Task goal> A line below contains "(213, 674) none", and a later one contains "[79,1080,389,1094] access a". Repeat both, with every line between them, exactly.

Record excerpts>
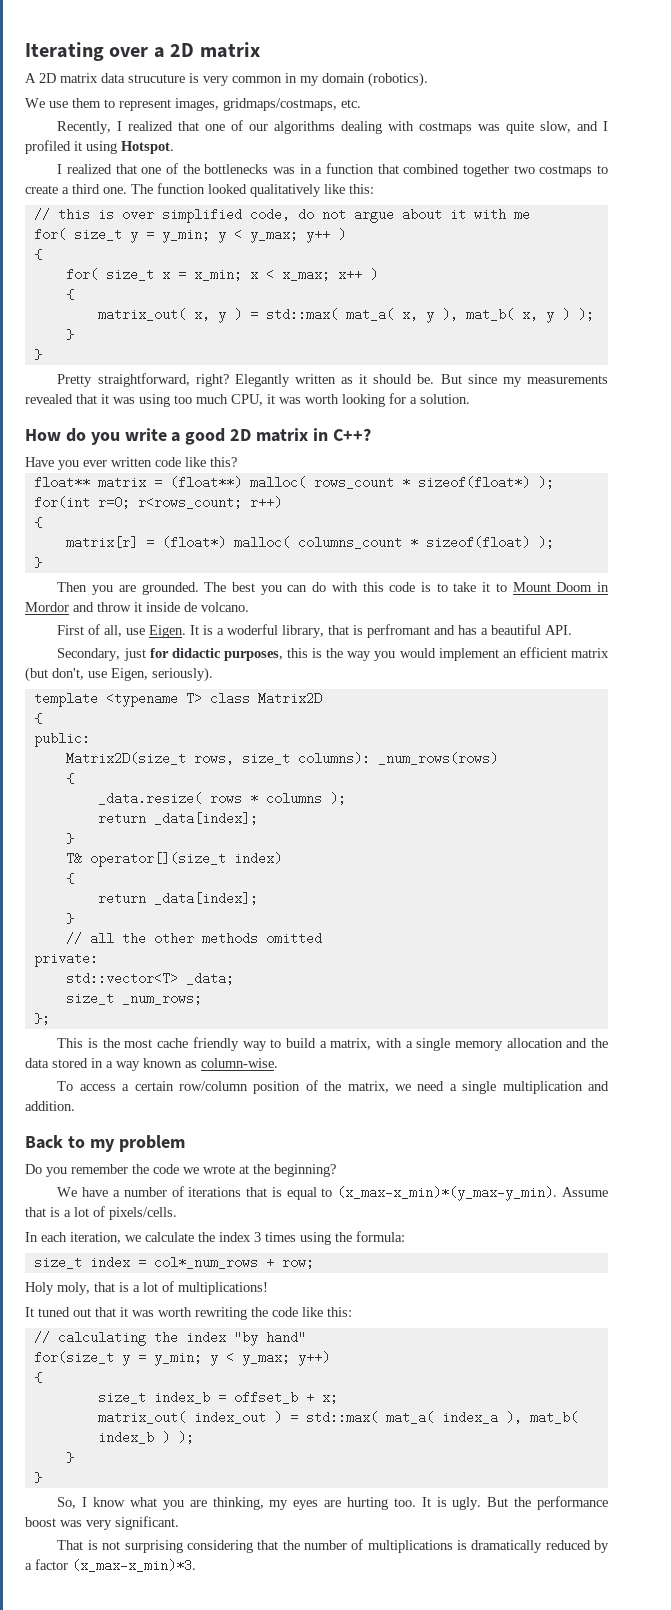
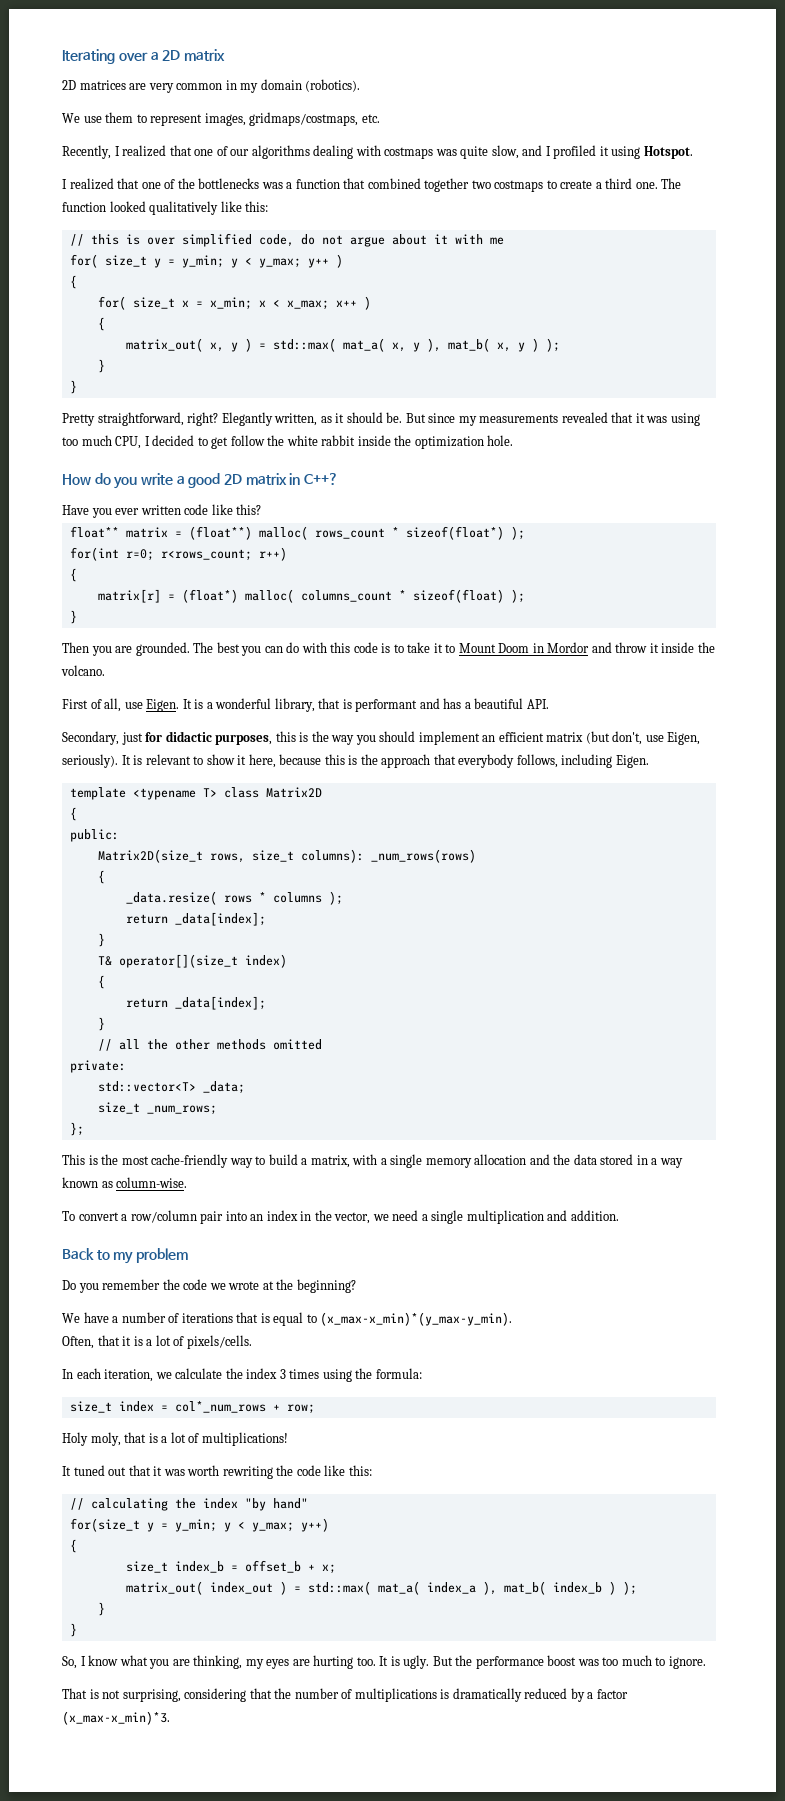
[25,73,199,83] A 2D matrix data strucuture is -> [62,80,147,90] 2D matrices are
[299,164,312,174] in -> (283, 185) none
[294,374,336,384] written -> [274,413,318,426] written,
[267,393,470,407] it was worth looking for a solution. -> [144,435,514,449] I decided to get follow the white rabbit inside the optimization hole.
[184,602,197,612] de -> [697,642,715,653] the
[227,624,279,635] woderful -> [215,698,272,709] wonderful
[367,624,431,638] perfromant -> [355,699,418,712] performant
[399,648,436,658] would -> [379,731,416,742] should
(213, 674) none -> [121,754,649,768] It is relevant to show it here, because this is the approach that everybody follows, including Eigen.
[157,1037,239,1051] cache friendly -> [151,1154,229,1168] cache-friendly
[79,1080,389,1094] access a certain row/column position of the matrix, -> [78,1210,371,1224] convert a row/column pair into an index in the vector,
[562,1187,609,1197] [25,1207,46,1217] Assume that -> [62,1335,132,1349] // Often, that it
[86,1516,179,1530] very significant. -> [602,1655,706,1669] too much to ignore.
[124,1540,183,1553] surprising -> [122,1689,181,1702] surprising,

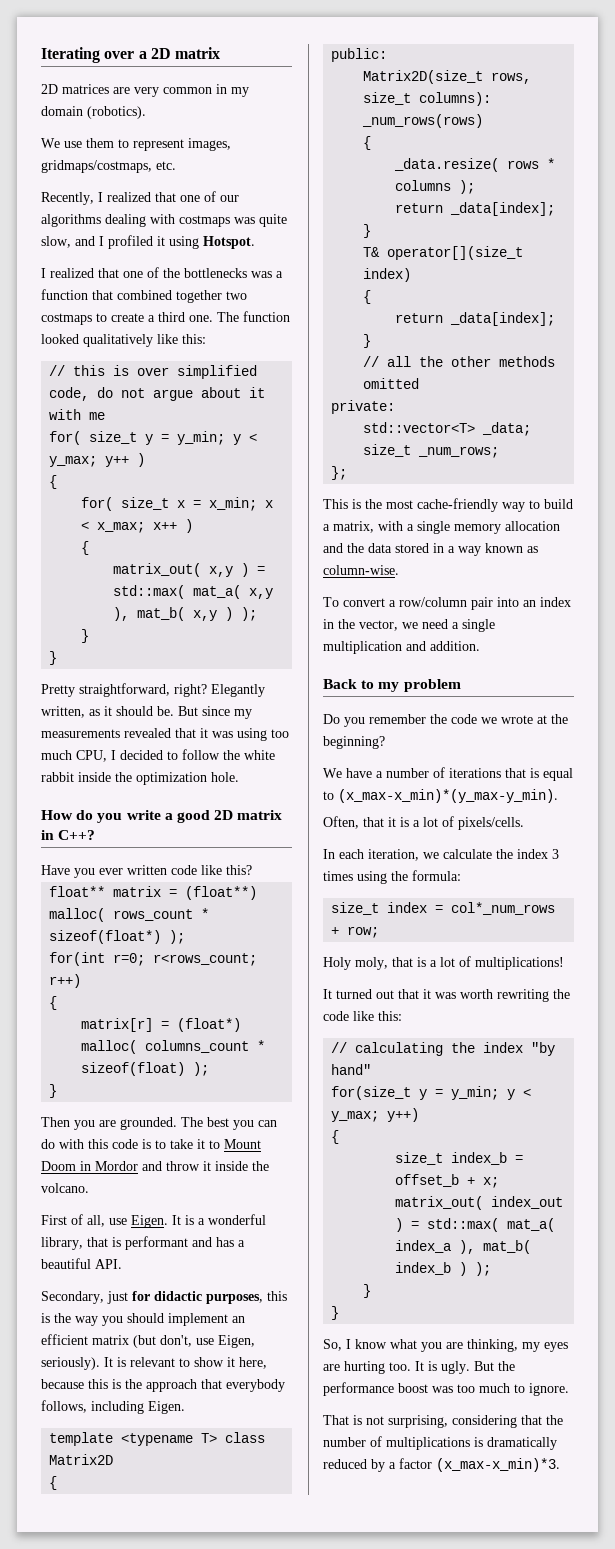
[209,338,525,352] x, y ) = std::max( mat_a( x, y ), mat_b( x, y -> [209,563,266,577] [113,585,274,599] [113,607,218,621] x,y ) = std::max( mat_a( x,y ), mat_b( x,y
[211,437,229,449] get -> (178, 755) none
[73,1465,105,1476] tuned -> [336,989,372,999] turned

Task solution>
(213, 674) none -> [121,754,649,768] It is relevant to show it here, because this is the approach that everybody follows, including Eigen.
[157,1037,239,1051] cache friendly -> [151,1154,229,1168] cache-friendly
[79,1080,389,1094] access a certain row/column position of the matrix, -> [78,1210,371,1224] convert a row/column pair into an index in the vector,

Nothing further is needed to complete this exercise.